• **REQUIRED WORK**: When you reach the listing, restate it word for word, leaving nothing out.

[Start of section]

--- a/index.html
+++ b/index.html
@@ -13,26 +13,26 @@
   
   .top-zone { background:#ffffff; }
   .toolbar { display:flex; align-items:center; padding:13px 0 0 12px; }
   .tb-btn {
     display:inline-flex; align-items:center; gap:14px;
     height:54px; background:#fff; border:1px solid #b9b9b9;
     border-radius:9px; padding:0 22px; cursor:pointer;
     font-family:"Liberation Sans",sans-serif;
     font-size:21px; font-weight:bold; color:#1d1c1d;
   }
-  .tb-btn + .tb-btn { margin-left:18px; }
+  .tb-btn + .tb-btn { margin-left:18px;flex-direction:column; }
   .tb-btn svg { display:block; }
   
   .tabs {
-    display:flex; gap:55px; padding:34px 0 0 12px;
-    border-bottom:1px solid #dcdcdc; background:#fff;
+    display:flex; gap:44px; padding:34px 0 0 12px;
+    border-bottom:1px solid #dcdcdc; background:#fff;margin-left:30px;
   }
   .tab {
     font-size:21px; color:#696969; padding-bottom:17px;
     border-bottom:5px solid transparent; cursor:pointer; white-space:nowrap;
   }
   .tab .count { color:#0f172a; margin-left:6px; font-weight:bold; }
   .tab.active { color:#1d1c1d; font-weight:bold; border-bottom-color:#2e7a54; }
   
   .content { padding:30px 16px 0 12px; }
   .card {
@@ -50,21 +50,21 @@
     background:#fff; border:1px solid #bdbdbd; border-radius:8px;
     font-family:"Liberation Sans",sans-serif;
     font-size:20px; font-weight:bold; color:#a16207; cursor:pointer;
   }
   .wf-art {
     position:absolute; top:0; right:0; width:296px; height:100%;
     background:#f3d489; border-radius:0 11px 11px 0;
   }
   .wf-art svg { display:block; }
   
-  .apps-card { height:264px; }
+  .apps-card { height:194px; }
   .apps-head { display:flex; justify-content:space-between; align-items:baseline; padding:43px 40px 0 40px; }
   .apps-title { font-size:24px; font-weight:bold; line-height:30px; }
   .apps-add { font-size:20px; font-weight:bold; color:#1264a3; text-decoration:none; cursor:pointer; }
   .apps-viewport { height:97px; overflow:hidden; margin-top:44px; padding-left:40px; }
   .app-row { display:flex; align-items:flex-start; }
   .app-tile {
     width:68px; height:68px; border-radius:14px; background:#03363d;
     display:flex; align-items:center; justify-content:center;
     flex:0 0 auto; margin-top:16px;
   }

[End of section]

• **RESULT FOR THIS TASK**:
--- a/index.html
+++ b/index.html
@@ -13,26 +13,26 @@
   
   .top-zone { background:#ffffff; }
   .toolbar { display:flex; align-items:center; padding:13px 0 0 12px; }
   .tb-btn {
     display:inline-flex; align-items:center; gap:14px;
     height:54px; background:#fff; border:1px solid #b9b9b9;
     border-radius:9px; padding:0 22px; cursor:pointer;
     font-family:"Liberation Sans",sans-serif;
     font-size:21px; font-weight:bold; color:#1d1c1d;
   }
-  .tb-btn + .tb-btn { margin-left:18px; }
+  .tb-btn + .tb-btn { margin-left:18px;flex-direction:column; }
   .tb-btn svg { display:block; }
   
   .tabs {
-    display:flex; gap:55px; padding:34px 0 0 12px;
-    border-bottom:1px solid #dcdcdc; background:#fff;
+    display:flex; gap:44px; padding:34px 0 0 12px;
+    border-bottom:1px solid #dcdcdc; background:#fff;margin-left:30px;
   }
   .tab {
     font-size:21px; color:#696969; padding-bottom:17px;
     border-bottom:5px solid transparent; cursor:pointer; white-space:nowrap;
   }
   .tab .count { color:#0f172a; margin-left:6px; font-weight:bold; }
   .tab.active { color:#1d1c1d; font-weight:bold; border-bottom-color:#2e7a54; }
   
   .content { padding:30px 16px 0 12px; }
   .card {
@@ -50,21 +50,21 @@
     background:#fff; border:1px solid #bdbdbd; border-radius:8px;
     font-family:"Liberation Sans",sans-serif;
     font-size:20px; font-weight:bold; color:#a16207; cursor:pointer;
   }
   .wf-art {
     position:absolute; top:0; right:0; width:296px; height:100%;
     background:#f3d489; border-radius:0 11px 11px 0;
   }
   .wf-art svg { display:block; }
   
-  .apps-card { height:264px; }
+  .apps-card { height:194px; }
   .apps-head { display:flex; justify-content:space-between; align-items:baseline; padding:43px 40px 0 40px; }
   .apps-title { font-size:24px; font-weight:bold; line-height:30px; }
   .apps-add { font-size:20px; font-weight:bold; color:#1264a3; text-decoration:none; cursor:pointer; }
   .apps-viewport { height:97px; overflow:hidden; margin-top:44px; padding-left:40px; }
   .app-row { display:flex; align-items:flex-start; }
   .app-tile {
     width:68px; height:68px; border-radius:14px; background:#03363d;
     display:flex; align-items:center; justify-content:center;
     flex:0 0 auto; margin-top:16px;
   }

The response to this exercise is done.